I have a huge reel of phosphor-bronze antenna wire -- this is the same wire used to make portable wire antennas manufactured by such companies as TCI.  From it I cut a 280 foot length (very roughly 280 feet), added about 50 feet of 300 ohm ladder-line  (which was all that I had), and put it up in the back yard with pine trees supporting the four corners in a very crude diamond shape.

The ladder-line was routed under the eaves along the back of the house to where a length of RG-142 B/U 50 ohm coax protruded through a hole in the wall.  The ladder-line connected directly to the coax, and this coax then ran through the attic to my operating position.

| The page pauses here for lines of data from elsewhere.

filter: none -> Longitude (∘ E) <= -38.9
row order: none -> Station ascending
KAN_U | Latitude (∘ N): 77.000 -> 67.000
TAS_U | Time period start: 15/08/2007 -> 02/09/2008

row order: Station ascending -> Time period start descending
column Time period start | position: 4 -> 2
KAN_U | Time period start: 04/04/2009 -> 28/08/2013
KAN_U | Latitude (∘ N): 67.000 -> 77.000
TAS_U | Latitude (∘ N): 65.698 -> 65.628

I knew the SWR wasn't great, but my tuner could tune it and so I did not worry too much about it.  And once tuned, the loop worked very well for the 75 meter morning net, and I was even able to make DX contacts on the higher bands.  But I never looked very deeply into the antenna system's performance until I finally decided to bring my HP 3577A Vector Network Analyzer (VNA) up to the Nevada City QTH...


What SWR did my transmitter really see?

Using the HP 3577A, I made an S11 measurement at the transmitter-end of the coax in my shack.  Below is a capture over the range of 2 to 8 MHz.

Matlab vna_s11.m file provided by Dick Benson, W1QG

Here's an enlargement of the SWR plot:

Matlab SViewer.m file provided by Dick Benson, W1QG

Note that the resonant points are at 3.05 MHz, 4.64 MHz, and 7.4 MHz.  And the SWR peaks at 3.785 MHz (14.5:1) !

Ouch!  Not good -- the tuner was getting a workout !!!


Well, the obvious question now was, could I improve upon it?

Rather than guessing at how to improve the antenna, I decided to approach it analytically.  And a good starting point would be to create an EZNEC model that I could then use to experiment at optimizing the antenna system.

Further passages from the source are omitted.